◆ ACTIVITY ◆
Copy out every line of the data where the word "class" is found.

Code change snippets
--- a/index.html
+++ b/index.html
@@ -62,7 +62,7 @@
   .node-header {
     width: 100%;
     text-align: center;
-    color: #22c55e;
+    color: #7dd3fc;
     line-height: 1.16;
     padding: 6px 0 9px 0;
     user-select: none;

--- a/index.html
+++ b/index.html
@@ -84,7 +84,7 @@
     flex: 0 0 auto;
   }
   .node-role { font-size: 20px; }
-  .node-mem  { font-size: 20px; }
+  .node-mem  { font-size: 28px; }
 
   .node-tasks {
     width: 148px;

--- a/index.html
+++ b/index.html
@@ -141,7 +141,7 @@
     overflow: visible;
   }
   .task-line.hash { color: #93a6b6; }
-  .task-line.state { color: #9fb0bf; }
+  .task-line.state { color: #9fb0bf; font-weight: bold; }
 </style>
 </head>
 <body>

==

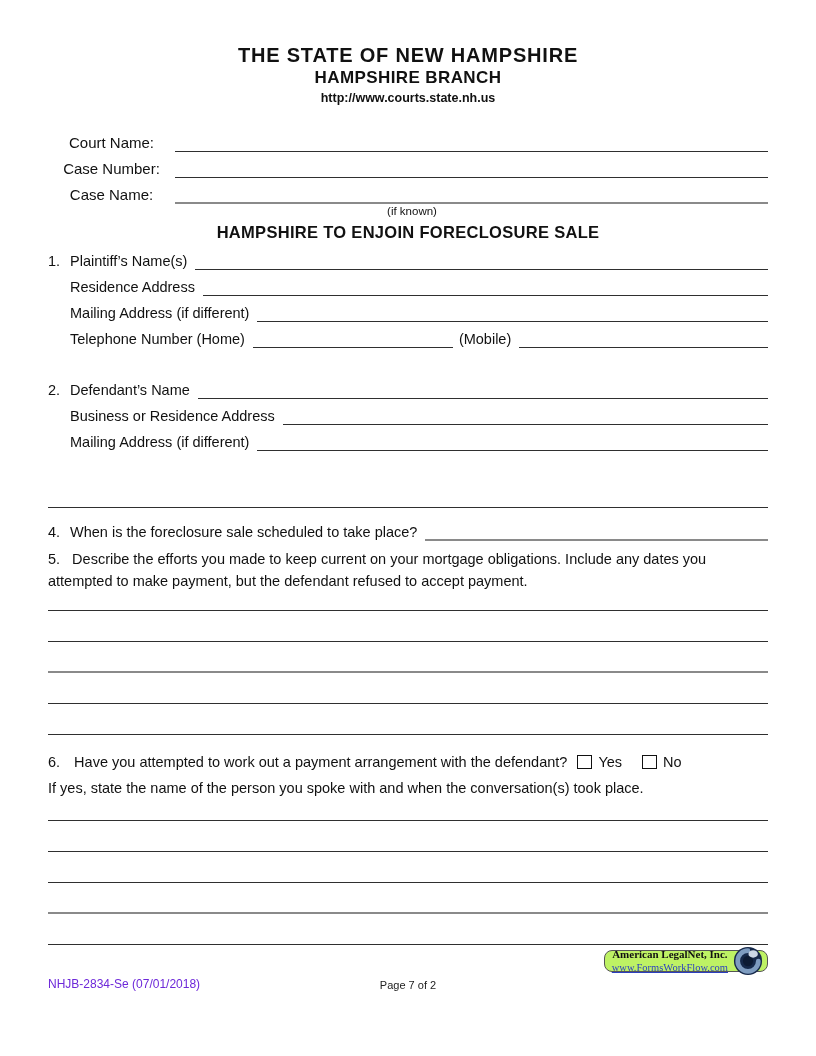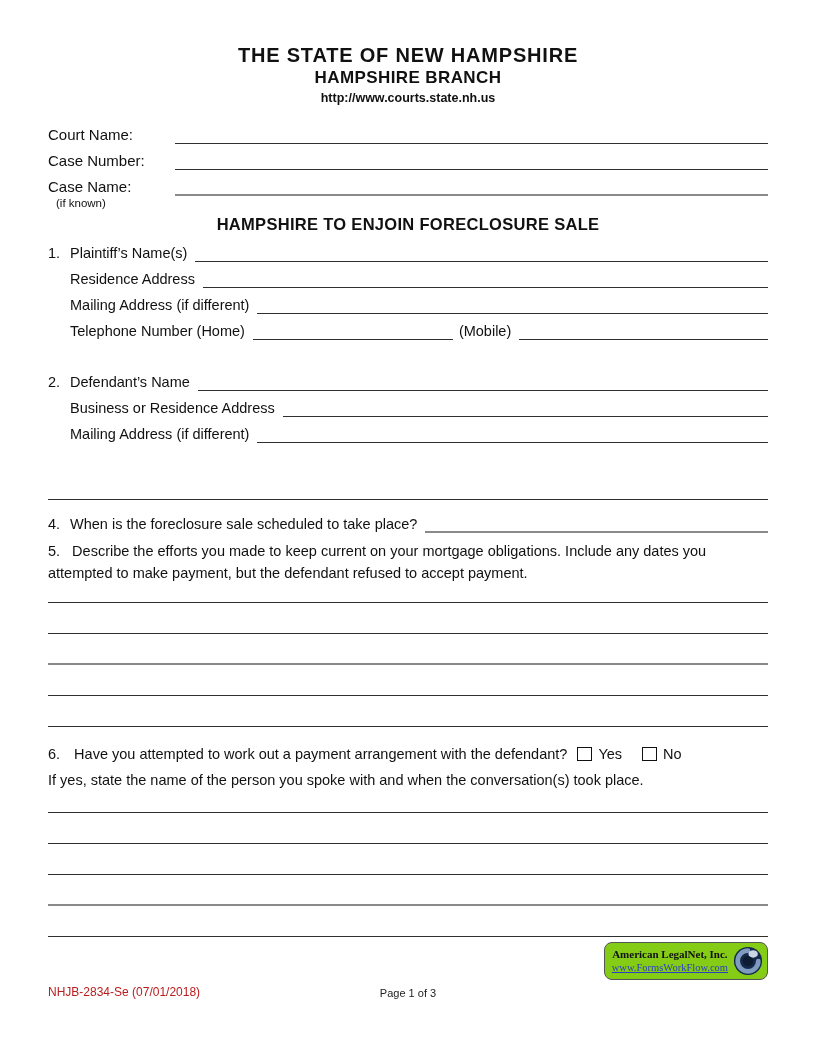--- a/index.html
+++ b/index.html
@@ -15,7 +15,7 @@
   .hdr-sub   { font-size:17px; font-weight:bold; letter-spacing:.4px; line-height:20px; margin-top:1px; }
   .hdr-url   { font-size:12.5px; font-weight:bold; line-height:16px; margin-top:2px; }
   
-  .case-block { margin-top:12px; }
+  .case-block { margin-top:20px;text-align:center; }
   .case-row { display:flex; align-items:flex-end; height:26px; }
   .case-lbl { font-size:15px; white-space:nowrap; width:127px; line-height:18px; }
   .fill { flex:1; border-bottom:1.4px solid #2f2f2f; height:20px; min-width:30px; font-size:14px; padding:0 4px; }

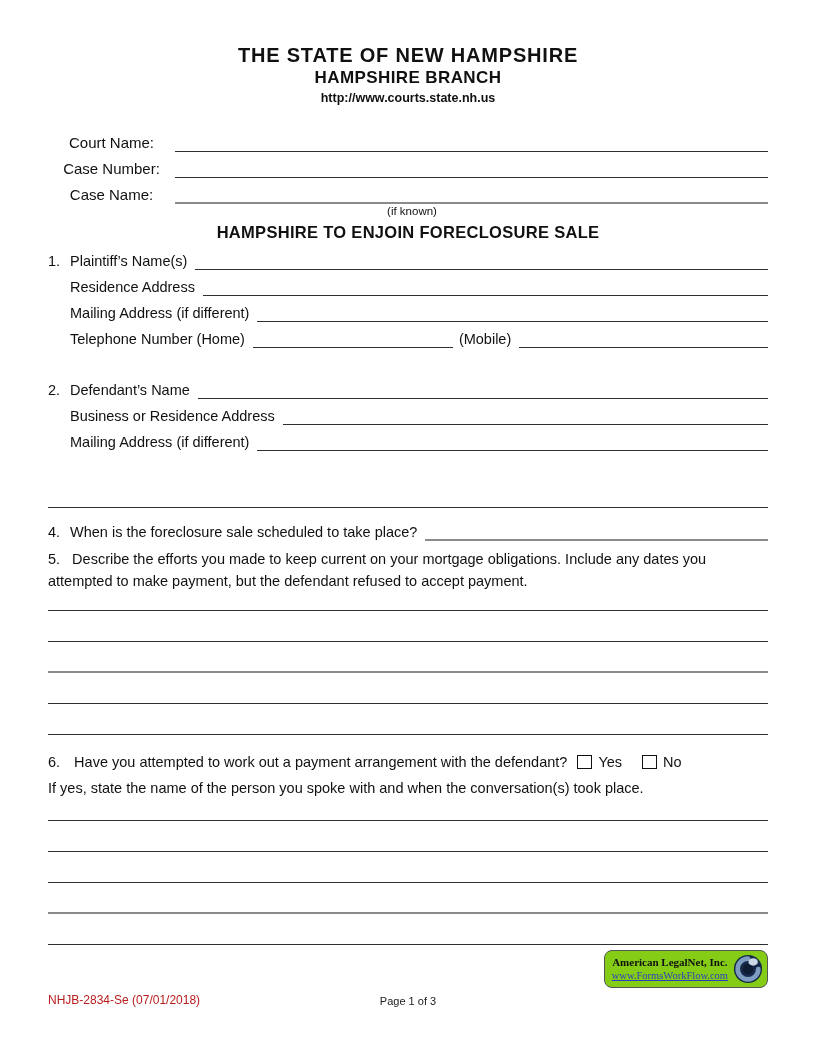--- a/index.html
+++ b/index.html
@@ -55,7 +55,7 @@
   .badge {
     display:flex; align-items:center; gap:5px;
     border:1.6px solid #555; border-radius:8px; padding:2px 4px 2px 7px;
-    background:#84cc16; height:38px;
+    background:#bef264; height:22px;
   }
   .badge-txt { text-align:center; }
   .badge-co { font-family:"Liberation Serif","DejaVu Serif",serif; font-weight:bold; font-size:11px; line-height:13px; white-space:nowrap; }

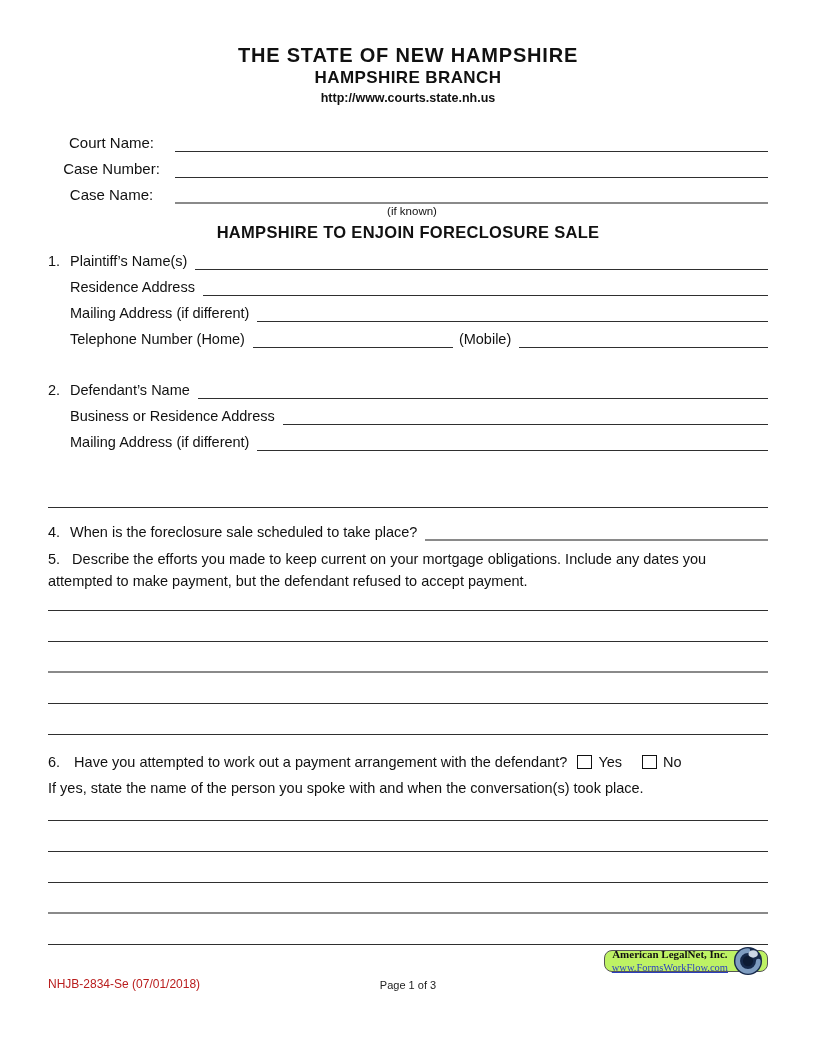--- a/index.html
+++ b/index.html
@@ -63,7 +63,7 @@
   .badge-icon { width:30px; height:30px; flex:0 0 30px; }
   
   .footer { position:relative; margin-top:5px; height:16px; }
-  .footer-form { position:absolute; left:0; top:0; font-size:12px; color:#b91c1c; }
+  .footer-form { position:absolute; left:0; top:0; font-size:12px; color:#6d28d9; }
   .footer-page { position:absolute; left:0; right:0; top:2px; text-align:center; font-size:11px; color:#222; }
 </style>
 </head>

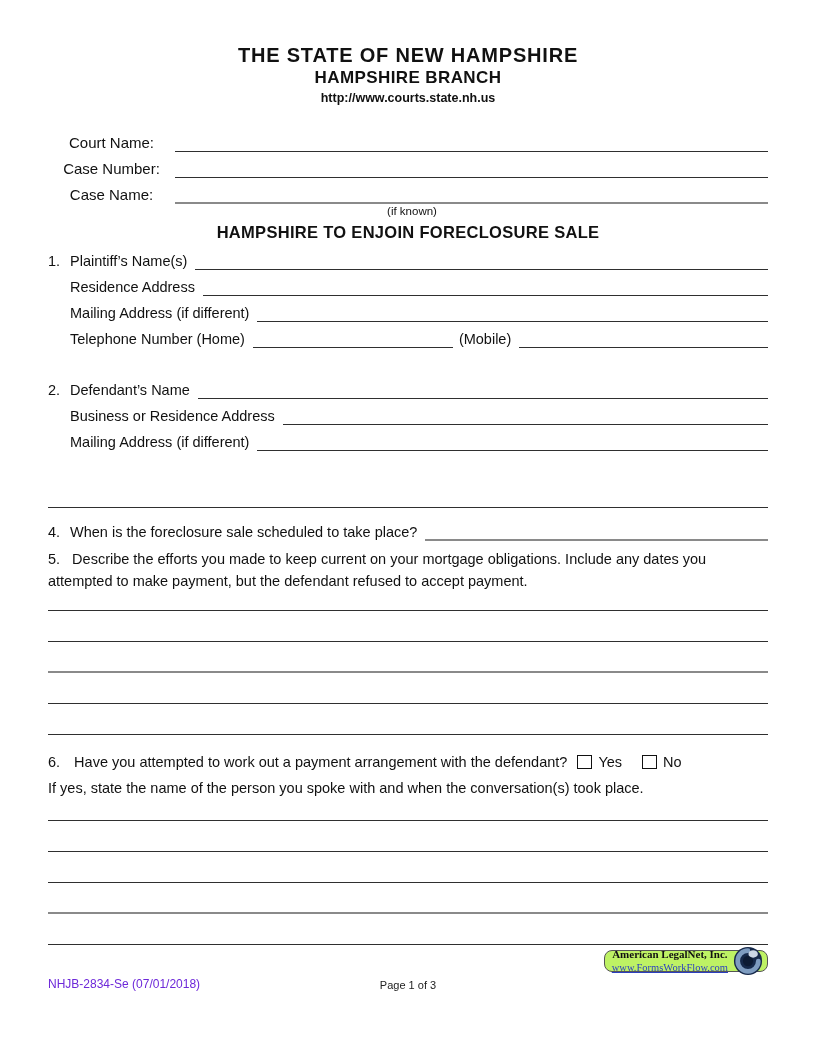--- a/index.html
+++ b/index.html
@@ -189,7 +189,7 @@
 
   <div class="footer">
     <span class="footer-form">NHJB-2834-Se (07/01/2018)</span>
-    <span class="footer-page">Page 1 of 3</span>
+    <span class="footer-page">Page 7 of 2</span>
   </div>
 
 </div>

◆ TASK RESPONSE ◆
   <div class="footer">
     <span class="footer-form">NHJB-2834-Se (07/01/2018)</span>
-    <span class="footer-page">Page 1 of 3</span>
+    <span class="footer-page">Page 7 of 2</span>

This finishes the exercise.